**BRIEF**:
The answer is the exact run of lines in the listing below from the line containing "(273, 356) none" up to and including the line containing "(1020, 444) none", with pictures removed.

====== AVAILABLE RECORDS

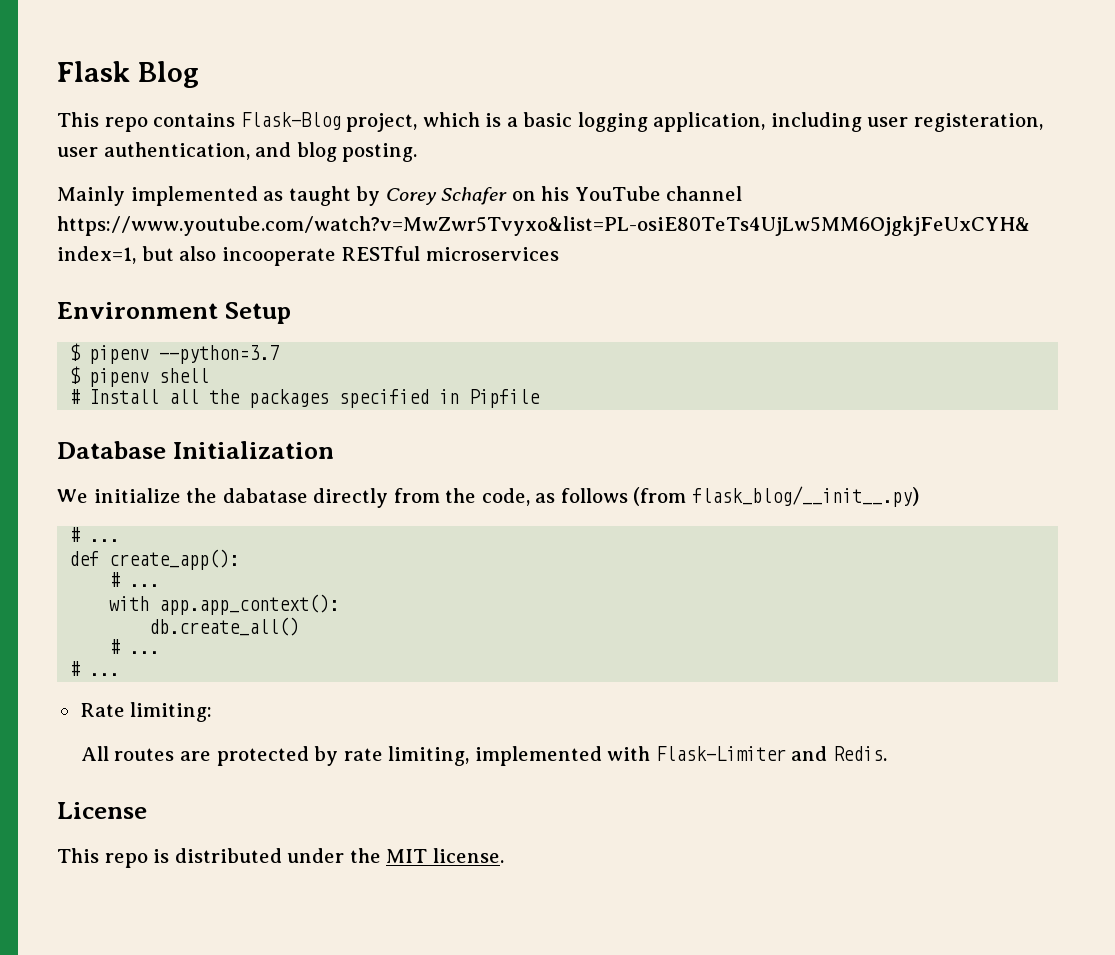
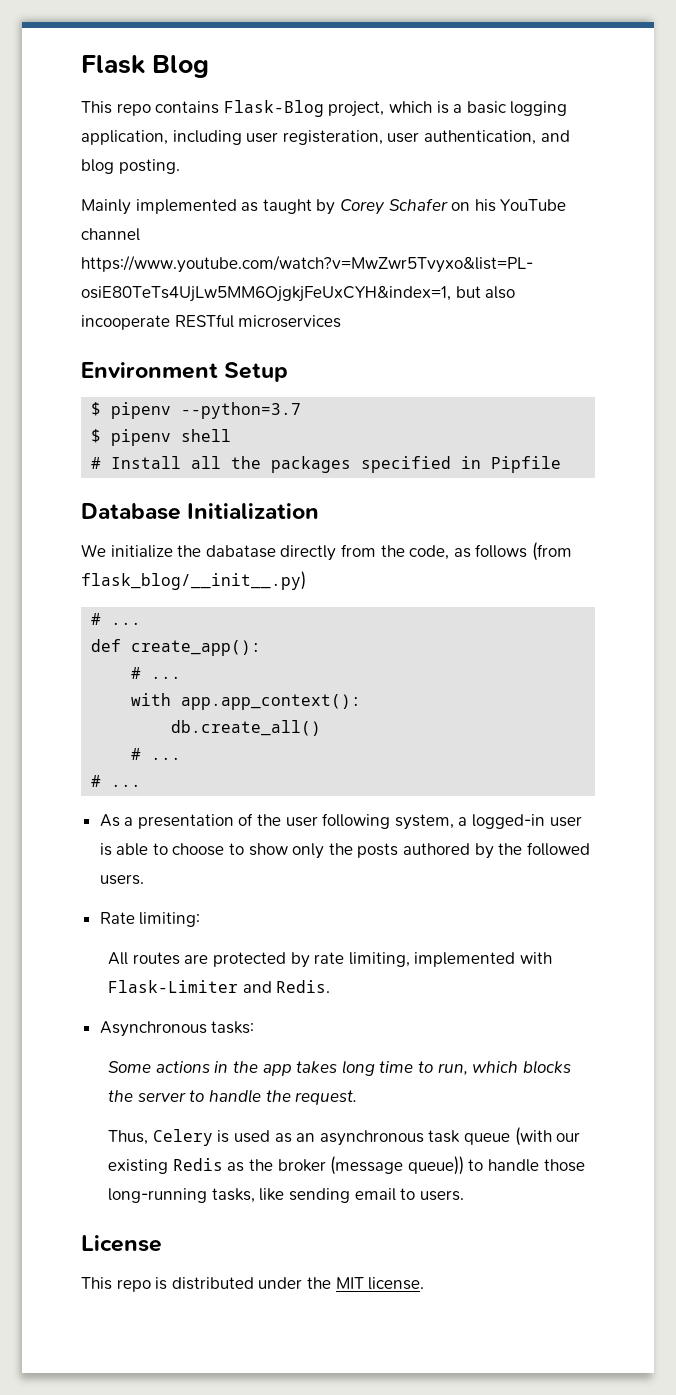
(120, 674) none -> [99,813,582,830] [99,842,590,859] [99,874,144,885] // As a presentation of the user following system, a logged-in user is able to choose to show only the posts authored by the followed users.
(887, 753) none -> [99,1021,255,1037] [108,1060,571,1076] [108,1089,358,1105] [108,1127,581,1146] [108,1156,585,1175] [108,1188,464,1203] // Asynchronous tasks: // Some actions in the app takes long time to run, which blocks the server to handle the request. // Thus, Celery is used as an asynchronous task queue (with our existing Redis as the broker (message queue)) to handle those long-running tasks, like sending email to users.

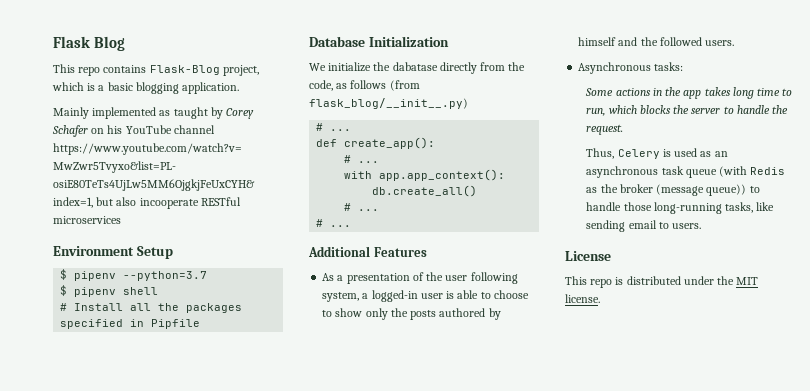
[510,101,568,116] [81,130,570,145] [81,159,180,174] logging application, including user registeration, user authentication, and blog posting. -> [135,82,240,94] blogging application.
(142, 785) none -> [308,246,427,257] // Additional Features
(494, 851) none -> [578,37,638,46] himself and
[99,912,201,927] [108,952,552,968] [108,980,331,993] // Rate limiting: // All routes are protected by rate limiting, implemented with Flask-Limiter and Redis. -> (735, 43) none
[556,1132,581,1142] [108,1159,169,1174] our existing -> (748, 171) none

============
====== AVAILABLE RECORDS

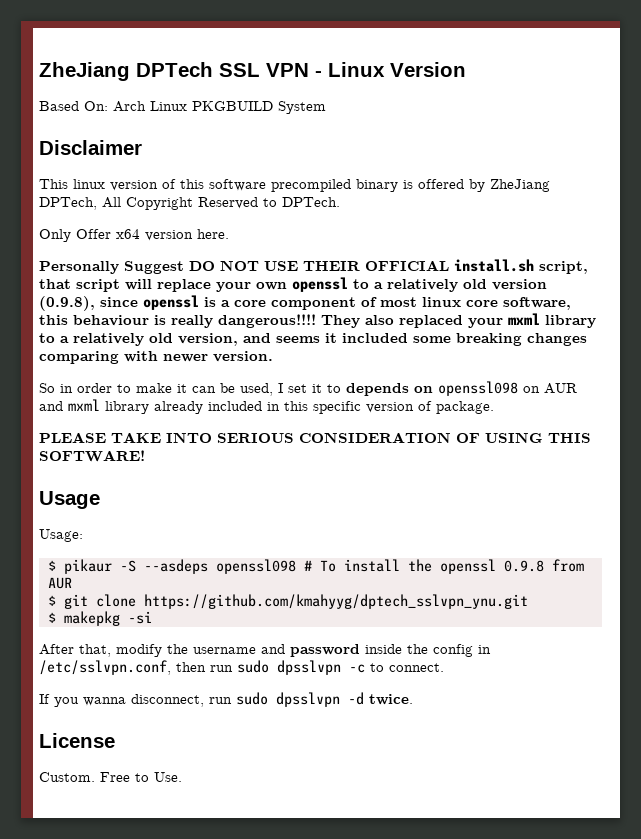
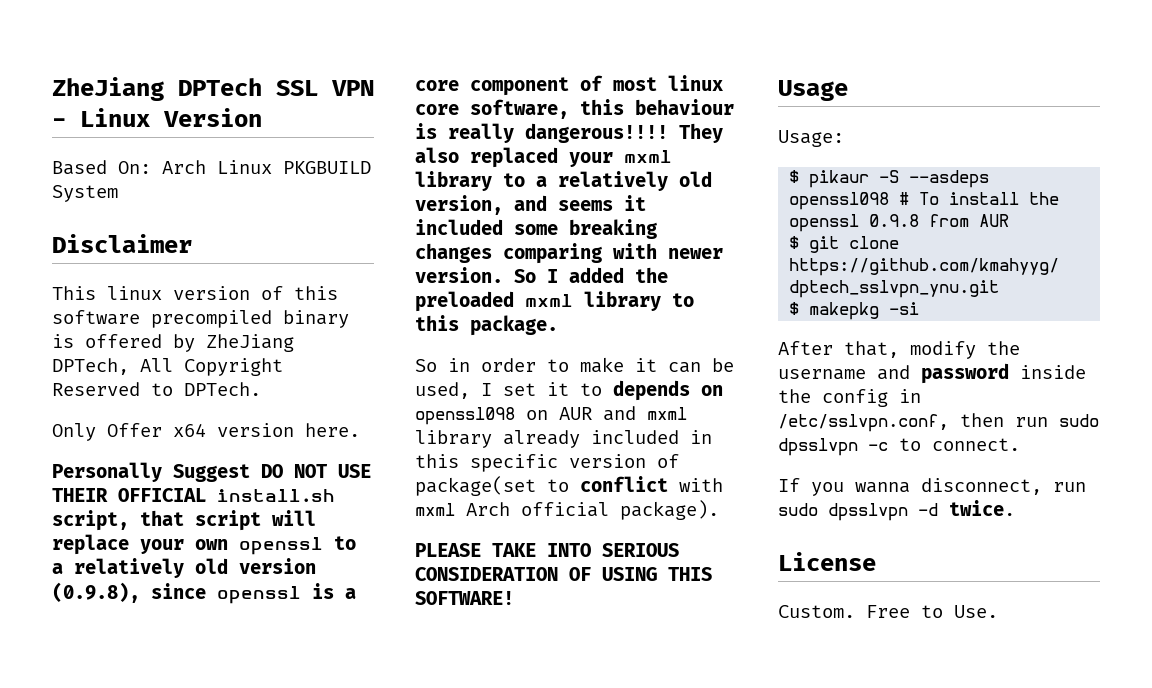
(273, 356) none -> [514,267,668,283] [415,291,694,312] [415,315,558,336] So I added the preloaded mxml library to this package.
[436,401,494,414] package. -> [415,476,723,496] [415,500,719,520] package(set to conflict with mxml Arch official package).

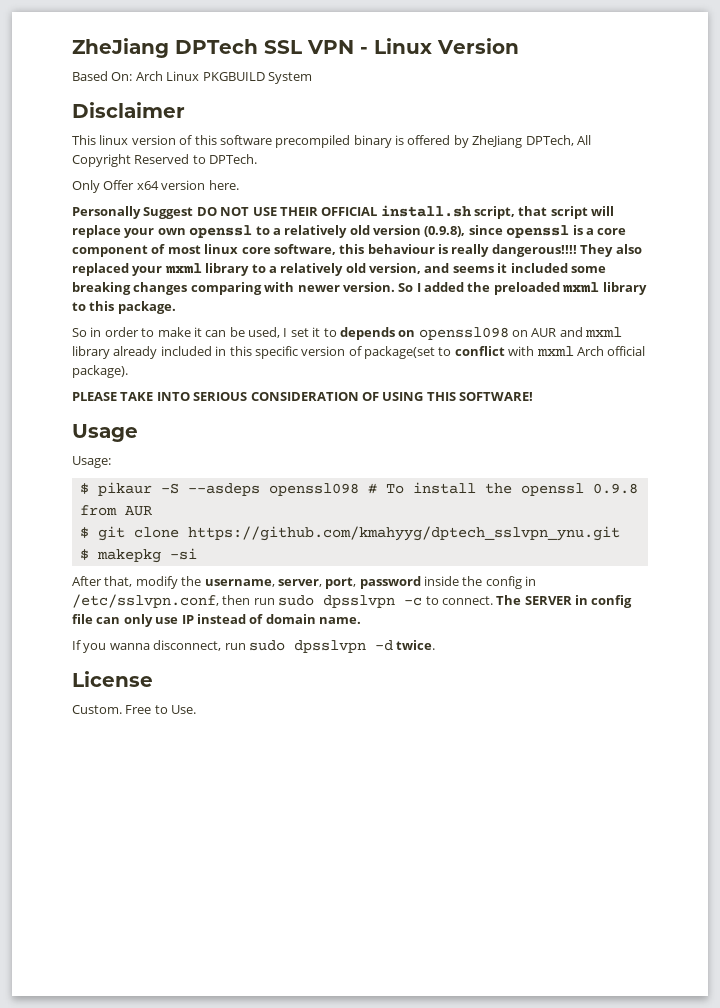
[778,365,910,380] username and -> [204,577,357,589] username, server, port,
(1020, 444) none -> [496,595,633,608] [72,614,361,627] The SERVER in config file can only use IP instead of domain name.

============

**SOLUTION FOR THIS TASK**:
(273, 356) none -> [514,267,668,283] [415,291,694,312] [415,315,558,336] So I added the preloaded mxml library to this package.
[436,401,494,414] package. -> [415,476,723,496] [415,500,719,520] package(set to conflict with mxml Arch official package).

[778,365,910,380] username and -> [204,577,357,589] username, server, port,
(1020, 444) none -> [496,595,633,608] [72,614,361,627] The SERVER in config file can only use IP instead of domain name.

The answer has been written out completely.